Trabajaría dos períodos completos y siete meses del tercero. En esos años las escuelas de la región cordillerana, tanto las urbanas como las rurales funcionaban desde el primer día de septiembre hasta el veinticinco de mayo, es lo que se denominaba período especial. Las vacaciones de mitad de año iban desde el veinticinco de diciembre hasta el seis de enero, dos semanas.

Cuando comencé a trabajar en la Escuela Nº5 “Bernardino Rivadavia” ubicada en pleno centro de San Martín de los Andes, calle Sarmiento, entre Avda, San Martín y calle Julio A. Roca; ejercía la dirección el señor Oscar Oronoz, la vicedirección la Sra. Hortensia de Funes, era secretaria la Sra. Elba G. de Hassler.

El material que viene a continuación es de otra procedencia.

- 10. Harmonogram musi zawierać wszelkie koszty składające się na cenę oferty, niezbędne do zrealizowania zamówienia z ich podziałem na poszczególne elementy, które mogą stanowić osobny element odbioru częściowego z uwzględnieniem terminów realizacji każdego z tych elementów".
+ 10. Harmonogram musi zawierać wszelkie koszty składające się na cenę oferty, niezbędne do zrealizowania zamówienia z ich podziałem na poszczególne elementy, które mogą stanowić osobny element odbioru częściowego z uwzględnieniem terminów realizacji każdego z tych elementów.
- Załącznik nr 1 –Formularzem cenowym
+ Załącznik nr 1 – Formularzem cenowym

Ese primer años de los treinta y seis en que ejercería la docencia, fui designado por la dirección para tener a mi cargo la sección “E” de primer grado superior, en la actual denominación corresponde a segundo grado.

Inicié mis funciones el día dos de septiembre de mil novecientos sesenta y cuatro y en ese año estuve en la comisión de jardinería, tuve a mi cargo las palabras alusivas en el acto escolar del 25 de mayo; en abril de 1965 visitó la escuela la supervisora escolar Sra. Edith Pesino de Del Campo quien en el informe y con respecto a mi persona escribió: “Carlos Buganem, respetuoso y correcto promete ser un buen maestro al adquirir experiencia”.

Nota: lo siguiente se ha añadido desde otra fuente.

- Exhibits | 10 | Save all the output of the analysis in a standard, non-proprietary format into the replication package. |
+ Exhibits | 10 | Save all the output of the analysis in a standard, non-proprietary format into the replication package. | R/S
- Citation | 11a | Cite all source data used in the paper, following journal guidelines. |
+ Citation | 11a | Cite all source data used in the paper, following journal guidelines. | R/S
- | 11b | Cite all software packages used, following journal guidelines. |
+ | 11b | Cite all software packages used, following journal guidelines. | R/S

 Trabajé dos períodos más en la misma Escuela, los períodos 1965/66 y 1966/67 en ambos teniendo a cargo secciones de primer grado: enseñar a leer y escribir es la experiencia más apasionante en la misión de un maestro; junto a ello el iniciar a los niños en la noción de número y las operaciones fundamentales de suma y resta. A la vez las primeras nociones de la historia de la Patria y el entorno en que se ubica la Escuela.